Similar failed mutinies/coup attempts in the last two years have included an attack on a military base in Valencia, Carabobo, to steal weapons, an attack on the Supreme Court and Ministry of Interior, and a UAV assassination attempt against Maduro at a military parade on 6 August 2017. All of those attempts were initiated in isolation by a relatively small number of disgruntled officers and junior ranks, and were quickly defused by the government. Maduro was sworn in for a new 2019-25 mandate on 10 January, but his government has not been recognized by the US, Canada, the EU, and most Latin American countries.
Protest in western Caracas
The 21 January incident has sparked protests in the west of Caracas. Protests in support of the arrested national guards and against the government have emerged in the neighborhood of San José de Cotiza in the Libertador municipality as well as in locations such as 23 de Enero, Antímano, Autopista Caracas - La Guaira, Avenida Fuerzas Armadas, Avenida Panteón, El Valle, and La Pastora. Security forces have been deployed to some parts of western Caracas to contain the situation. IHS Markit understands that tear gas, rubber bullets, and live ammunition has been used against protesters in Cotiza, that there has been looting incidents in locations such as El Valle, and that protesters have also set on fire the house of a late ruling United Socialist Party of Venezuela (Partido Socialista Unido de Venezuela: PSUV) member in La Pastora neighborhood. The president of the opposition-controlled National Assembly, Juan Guaidó, who has said that he is ready to assume the interim presidency of Venezuela if the people and armed forces supported him, has also called for an anti-government march on 23 January.
Outlook and implications
Despite Venezuela's economic situation, and international pressure seeking a timetable for early free and fair elections, the high military command continues to be loyal to the government. Top officers currently have little incentive to withdraw support for Maduro as he has granted control to the armed forces of oil, ports, and imports, and some military factions are directly involved in illegal activities, including drug trafficking, fuel smuggling, and illegal mining.

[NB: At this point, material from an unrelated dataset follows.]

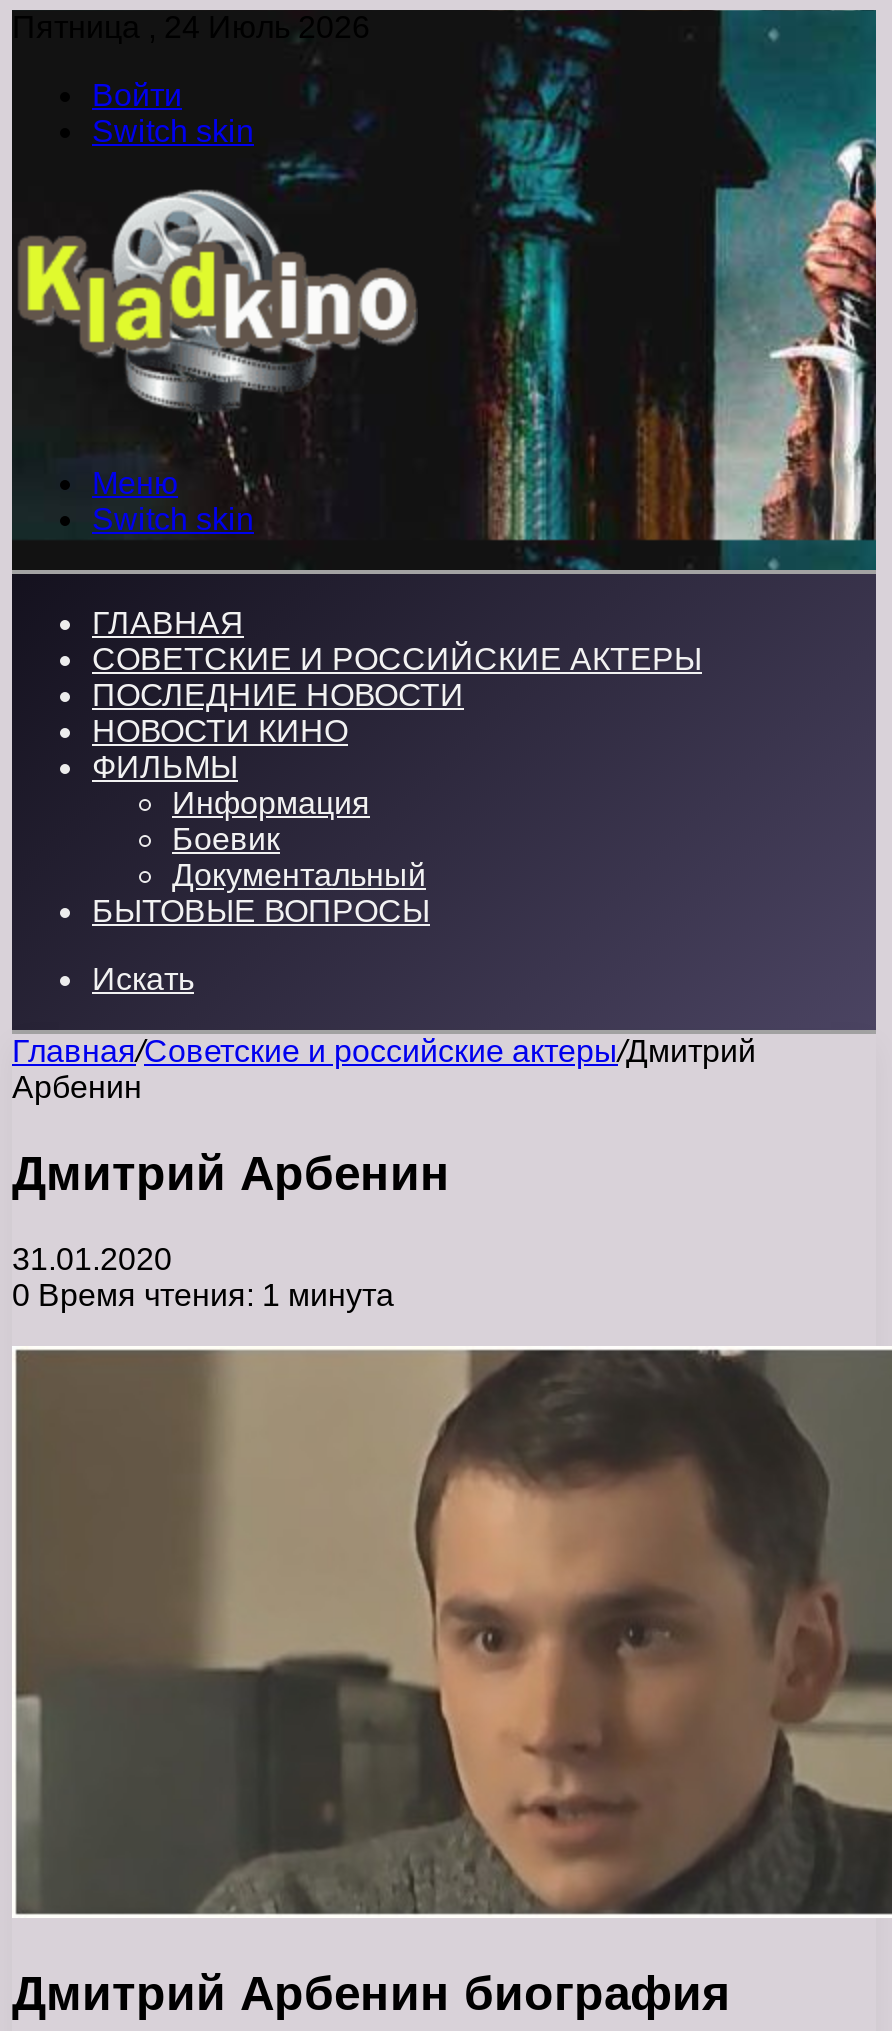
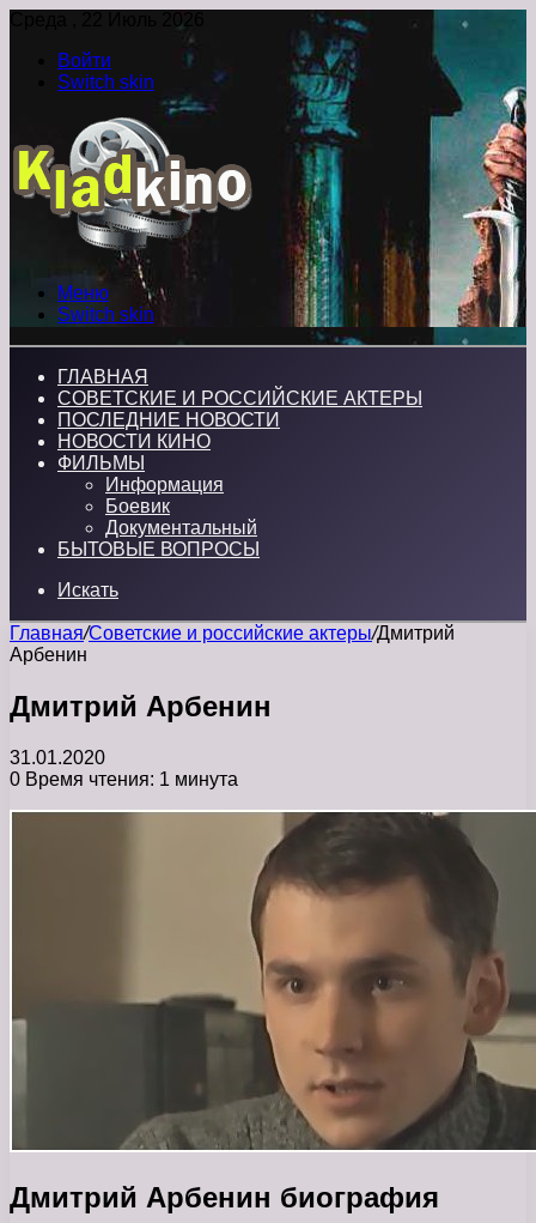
[12,10,370,44] Пятница , 24 Июль 2026 -> [10,10,205,30] Среда , 22 Июль 2026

The emergence of protests within the western part of Caracas, however, will test their loyalty to Maduro. The military has historically obeyed orders to repress anti-government protests in middle-class areas located in east Caracas. The capital's west, however, has historically been a chavista stronghold. This part of the city is where the Miraflores Presidential Palace is located and the government rarely allows any protests in the area that could potentially undermine its stability. The forceful repression of protesters in this part of the city, including the use of pro-government armed groups, would be an important indicator during the upcoming days and weeks. The use of tear gas or even live fire, resulting in wounding or mass arrests of those living in shanty towns, would likely accelerate anti-government discontent in the security forces, increasing the likelihood of new mutinies among the military and of defections among the military leadership. The rapid containment of shanty-town protests, without excessive use of force, would, however, indicate that the military is still in control, loyal to Maduro, and capable of managing any foreseeable level of discontent within shanty towns.